# SUPPLIED RECORDS
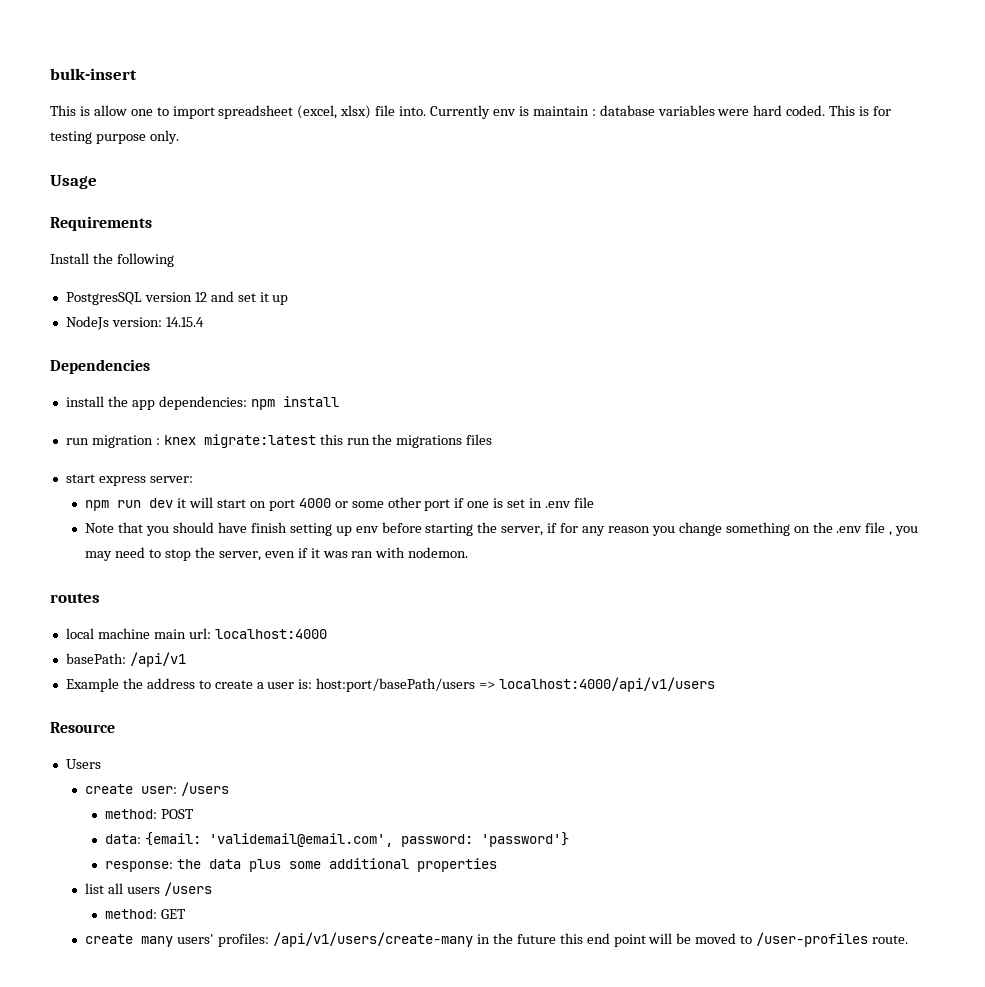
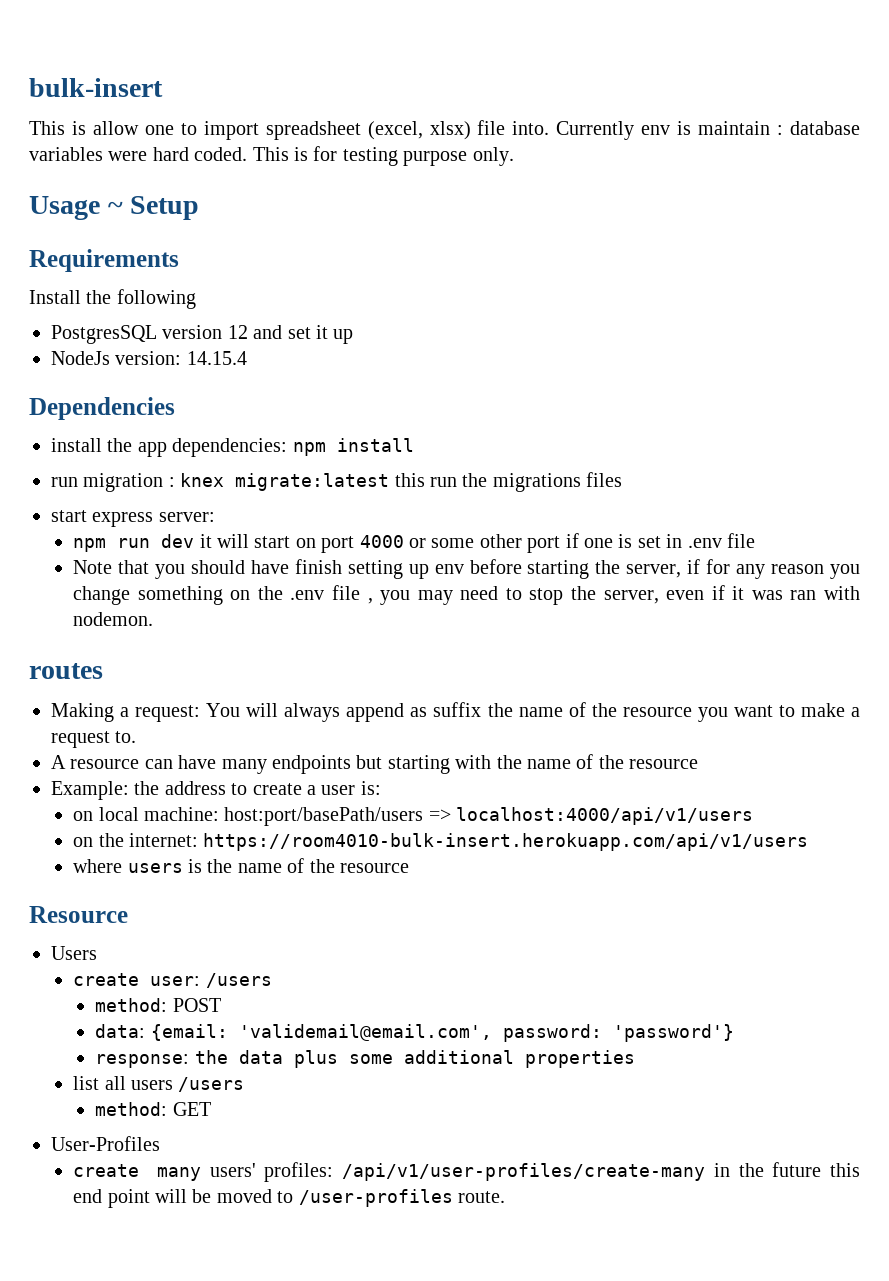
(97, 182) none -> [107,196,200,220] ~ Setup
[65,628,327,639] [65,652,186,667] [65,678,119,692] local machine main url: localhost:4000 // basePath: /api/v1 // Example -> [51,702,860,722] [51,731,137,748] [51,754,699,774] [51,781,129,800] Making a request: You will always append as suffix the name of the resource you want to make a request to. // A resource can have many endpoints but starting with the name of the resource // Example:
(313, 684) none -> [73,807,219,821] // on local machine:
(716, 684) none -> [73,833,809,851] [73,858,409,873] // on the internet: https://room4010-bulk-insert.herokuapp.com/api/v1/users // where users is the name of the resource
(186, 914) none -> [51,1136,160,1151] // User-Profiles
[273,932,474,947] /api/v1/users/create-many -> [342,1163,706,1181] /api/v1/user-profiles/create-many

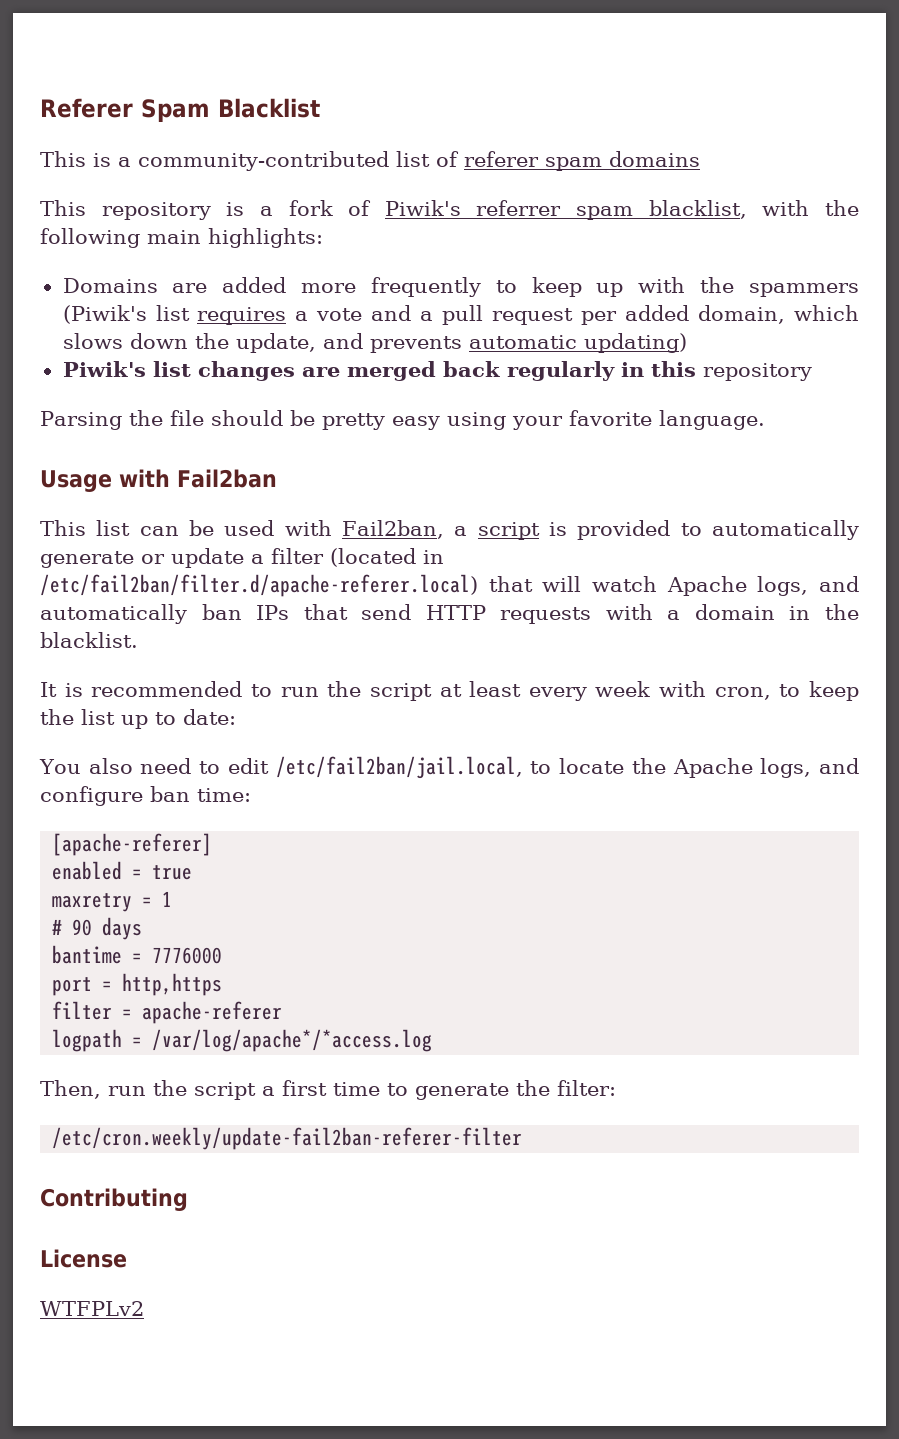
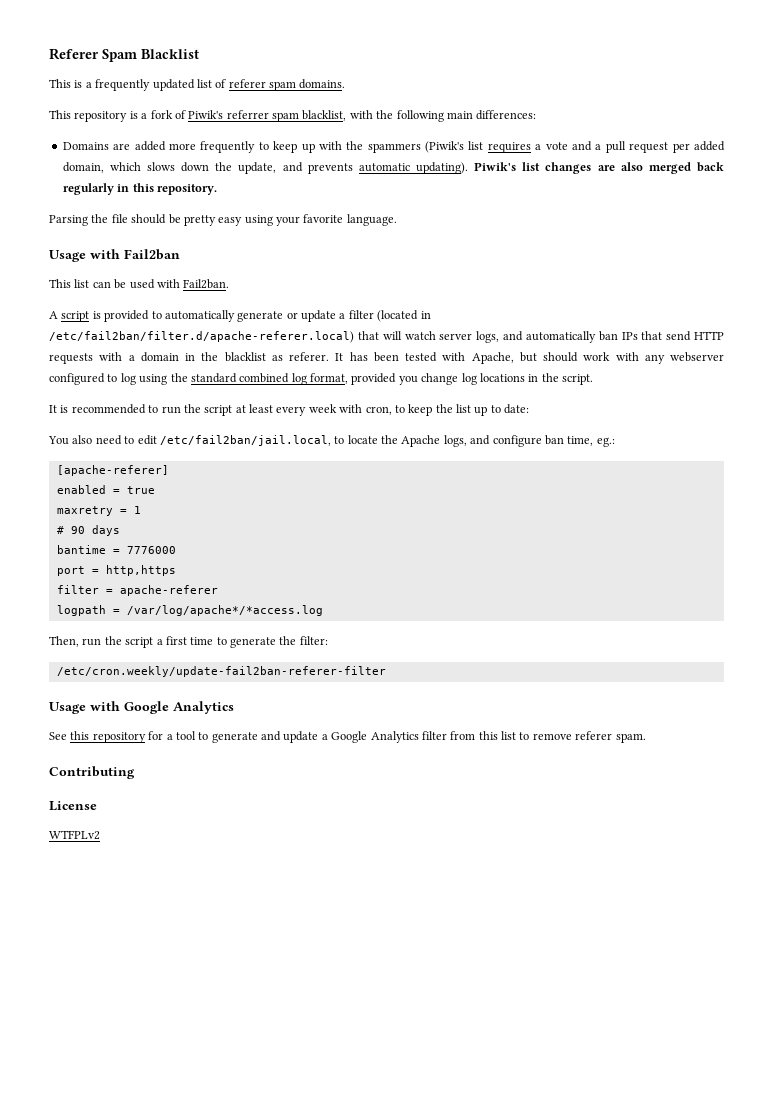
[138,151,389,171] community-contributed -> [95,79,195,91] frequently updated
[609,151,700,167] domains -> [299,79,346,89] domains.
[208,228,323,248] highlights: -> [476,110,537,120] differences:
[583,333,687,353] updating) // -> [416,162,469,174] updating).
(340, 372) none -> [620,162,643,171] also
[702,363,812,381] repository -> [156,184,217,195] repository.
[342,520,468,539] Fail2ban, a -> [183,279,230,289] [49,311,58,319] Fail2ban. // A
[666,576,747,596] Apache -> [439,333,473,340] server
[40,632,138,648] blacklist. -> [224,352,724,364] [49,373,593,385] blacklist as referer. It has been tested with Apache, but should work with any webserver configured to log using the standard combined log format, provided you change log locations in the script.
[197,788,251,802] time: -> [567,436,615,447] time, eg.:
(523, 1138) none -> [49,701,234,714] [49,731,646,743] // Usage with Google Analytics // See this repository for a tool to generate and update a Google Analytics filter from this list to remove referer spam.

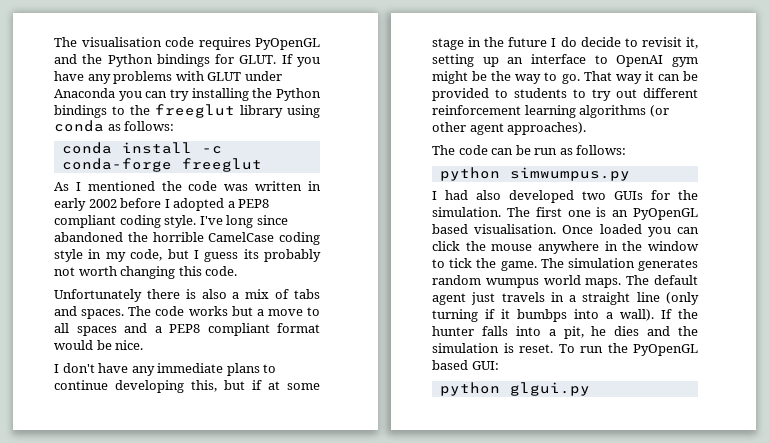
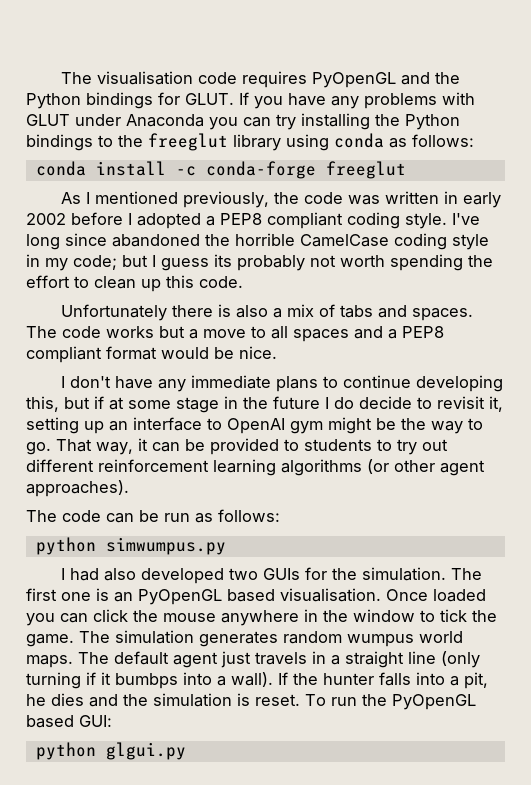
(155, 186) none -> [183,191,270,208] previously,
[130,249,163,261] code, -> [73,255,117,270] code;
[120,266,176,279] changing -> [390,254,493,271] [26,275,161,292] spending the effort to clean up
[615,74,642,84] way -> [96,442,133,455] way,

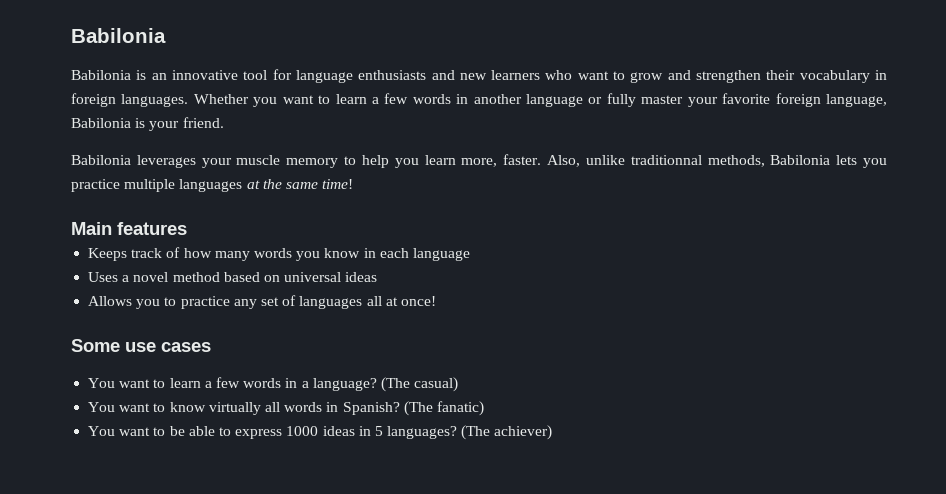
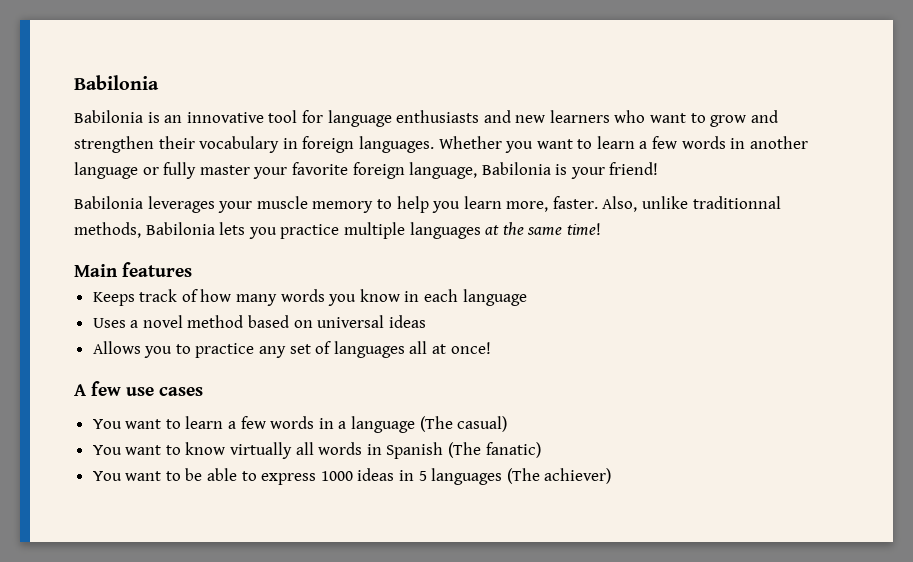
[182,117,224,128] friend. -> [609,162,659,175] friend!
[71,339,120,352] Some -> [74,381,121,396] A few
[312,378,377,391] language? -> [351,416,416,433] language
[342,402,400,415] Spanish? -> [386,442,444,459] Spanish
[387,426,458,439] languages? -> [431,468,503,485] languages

# THE PROBLEM
After removing the pictures, restate the whole listing above word for word.

# TASK SOLUTION
(97, 182) none -> [107,196,200,220] ~ Setup
[65,628,327,639] [65,652,186,667] [65,678,119,692] local machine main url: localhost:4000 // basePath: /api/v1 // Example -> [51,702,860,722] [51,731,137,748] [51,754,699,774] [51,781,129,800] Making a request: You will always append as suffix the name of the resource you want to make a request to. // A resource can have many endpoints but starting with the name of the resource // Example:
(313, 684) none -> [73,807,219,821] // on local machine:
(716, 684) none -> [73,833,809,851] [73,858,409,873] // on the internet: https://room4010-bulk-insert.herokuapp.com/api/v1/users // where users is the name of the resource
(186, 914) none -> [51,1136,160,1151] // User-Profiles
[273,932,474,947] /api/v1/users/create-many -> [342,1163,706,1181] /api/v1/user-profiles/create-many

[138,151,389,171] community-contributed -> [95,79,195,91] frequently updated
[609,151,700,167] domains -> [299,79,346,89] domains.
[208,228,323,248] highlights: -> [476,110,537,120] differences:
[583,333,687,353] updating) // -> [416,162,469,174] updating).
(340, 372) none -> [620,162,643,171] also
[702,363,812,381] repository -> [156,184,217,195] repository.
[342,520,468,539] Fail2ban, a -> [183,279,230,289] [49,311,58,319] Fail2ban. // A
[666,576,747,596] Apache -> [439,333,473,340] server
[40,632,138,648] blacklist. -> [224,352,724,364] [49,373,593,385] blacklist as referer. It has been tested with Apache, but should work with any webserver configured to log using the standard combined log format, provided you change log locations in the script.
[197,788,251,802] time: -> [567,436,615,447] time, eg.:
(523, 1138) none -> [49,701,234,714] [49,731,646,743] // Usage with Google Analytics // See this repository for a tool to generate and update a Google Analytics filter from this list to remove referer spam.

(155, 186) none -> [183,191,270,208] previously,
[130,249,163,261] code, -> [73,255,117,270] code;
[120,266,176,279] changing -> [390,254,493,271] [26,275,161,292] spending the effort to clean up
[615,74,642,84] way -> [96,442,133,455] way,

[182,117,224,128] friend. -> [609,162,659,175] friend!
[71,339,120,352] Some -> [74,381,121,396] A few
[312,378,377,391] language? -> [351,416,416,433] language
[342,402,400,415] Spanish? -> [386,442,444,459] Spanish
[387,426,458,439] languages? -> [431,468,503,485] languages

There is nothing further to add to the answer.